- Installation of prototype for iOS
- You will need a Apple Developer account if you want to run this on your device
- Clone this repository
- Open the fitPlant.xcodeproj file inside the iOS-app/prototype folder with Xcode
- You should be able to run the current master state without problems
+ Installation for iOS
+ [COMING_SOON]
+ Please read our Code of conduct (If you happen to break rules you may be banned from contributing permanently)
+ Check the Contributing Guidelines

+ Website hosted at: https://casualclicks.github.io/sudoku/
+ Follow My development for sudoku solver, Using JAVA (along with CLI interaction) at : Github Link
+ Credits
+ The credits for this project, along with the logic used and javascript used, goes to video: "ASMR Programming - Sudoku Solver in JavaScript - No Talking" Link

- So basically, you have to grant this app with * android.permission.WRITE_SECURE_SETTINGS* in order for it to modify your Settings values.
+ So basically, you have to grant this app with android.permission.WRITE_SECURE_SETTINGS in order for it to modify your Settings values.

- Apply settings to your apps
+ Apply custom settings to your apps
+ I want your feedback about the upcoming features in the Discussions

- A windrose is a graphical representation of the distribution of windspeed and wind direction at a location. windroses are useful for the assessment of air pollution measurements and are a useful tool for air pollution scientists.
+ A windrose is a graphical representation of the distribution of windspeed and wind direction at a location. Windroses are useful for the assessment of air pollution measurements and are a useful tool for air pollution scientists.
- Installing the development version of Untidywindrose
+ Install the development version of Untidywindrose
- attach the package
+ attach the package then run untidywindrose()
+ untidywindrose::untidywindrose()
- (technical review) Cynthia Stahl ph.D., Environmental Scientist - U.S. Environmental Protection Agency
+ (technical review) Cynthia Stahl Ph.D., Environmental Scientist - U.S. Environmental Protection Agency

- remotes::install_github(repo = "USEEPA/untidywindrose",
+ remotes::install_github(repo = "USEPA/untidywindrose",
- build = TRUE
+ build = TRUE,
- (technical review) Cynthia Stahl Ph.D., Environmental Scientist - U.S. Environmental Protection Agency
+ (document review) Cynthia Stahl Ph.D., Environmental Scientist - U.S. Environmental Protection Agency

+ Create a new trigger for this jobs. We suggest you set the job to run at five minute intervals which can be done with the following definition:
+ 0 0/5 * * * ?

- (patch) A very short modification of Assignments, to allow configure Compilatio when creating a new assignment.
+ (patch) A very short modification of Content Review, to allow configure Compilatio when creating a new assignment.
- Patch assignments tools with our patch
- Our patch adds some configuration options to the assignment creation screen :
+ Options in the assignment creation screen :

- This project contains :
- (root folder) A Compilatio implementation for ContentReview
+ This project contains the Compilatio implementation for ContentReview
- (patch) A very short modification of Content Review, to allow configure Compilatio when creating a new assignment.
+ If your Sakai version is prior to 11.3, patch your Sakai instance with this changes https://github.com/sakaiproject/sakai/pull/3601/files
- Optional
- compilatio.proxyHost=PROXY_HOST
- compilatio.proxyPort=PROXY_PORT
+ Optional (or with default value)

» **Task details**
Repeat the material above exactly and in full.

» **Response box**
- Installation of prototype for iOS
- You will need a Apple Developer account if you want to run this on your device
- Clone this repository
- Open the fitPlant.xcodeproj file inside the iOS-app/prototype folder with Xcode
- You should be able to run the current master state without problems
+ Installation for iOS
+ [COMING_SOON]
+ Please read our Code of conduct (If you happen to break rules you may be banned from contributing permanently)
+ Check the Contributing Guidelines

+ Website hosted at: https://casualclicks.github.io/sudoku/
+ Follow My development for sudoku solver, Using JAVA (along with CLI interaction) at : Github Link
+ Credits
+ The credits for this project, along with the logic used and javascript used, goes to video: "ASMR Programming - Sudoku Solver in JavaScript - No Talking" Link

- So basically, you have to grant this app with * android.permission.WRITE_SECURE_SETTINGS* in order for it to modify your Settings values.
+ So basically, you have to grant this app with android.permission.WRITE_SECURE_SETTINGS in order for it to modify your Settings values.

- Apply settings to your apps
+ Apply custom settings to your apps
+ I want your feedback about the upcoming features in the Discussions

- A windrose is a graphical representation of the distribution of windspeed and wind direction at a location. windroses are useful for the assessment of air pollution measurements and are a useful tool for air pollution scientists.
+ A windrose is a graphical representation of the distribution of windspeed and wind direction at a location. Windroses are useful for the assessment of air pollution measurements and are a useful tool for air pollution scientists.
- Installing the development version of Untidywindrose
+ Install the development version of Untidywindrose
- attach the package
+ attach the package then run untidywindrose()
+ untidywindrose::untidywindrose()
- (technical review) Cynthia Stahl ph.D., Environmental Scientist - U.S. Environmental Protection Agency
+ (technical review) Cynthia Stahl Ph.D., Environmental Scientist - U.S. Environmental Protection Agency

- remotes::install_github(repo = "USEEPA/untidywindrose",
+ remotes::install_github(repo = "USEPA/untidywindrose",
- build = TRUE
+ build = TRUE,
- (technical review) Cynthia Stahl Ph.D., Environmental Scientist - U.S. Environmental Protection Agency
+ (document review) Cynthia Stahl Ph.D., Environmental Scientist - U.S. Environmental Protection Agency

+ Create a new trigger for this jobs. We suggest you set the job to run at five minute intervals which can be done with the following definition:
+ 0 0/5 * * * ?

- (patch) A very short modification of Assignments, to allow configure Compilatio when creating a new assignment.
+ (patch) A very short modification of Content Review, to allow configure Compilatio when creating a new assignment.
- Patch assignments tools with our patch
- Our patch adds some configuration options to the assignment creation screen :
+ Options in the assignment creation screen :

- This project contains :
- (root folder) A Compilatio implementation for ContentReview
+ This project contains the Compilatio implementation for ContentReview
- (patch) A very short modification of Content Review, to allow configure Compilatio when creating a new assignment.
+ If your Sakai version is prior to 11.3, patch your Sakai instance with this changes https://github.com/sakaiproject/sakai/pull/3601/files
- Optional
- compilatio.proxyHost=PROXY_HOST
- compilatio.proxyPort=PROXY_PORT
+ Optional (or with default value)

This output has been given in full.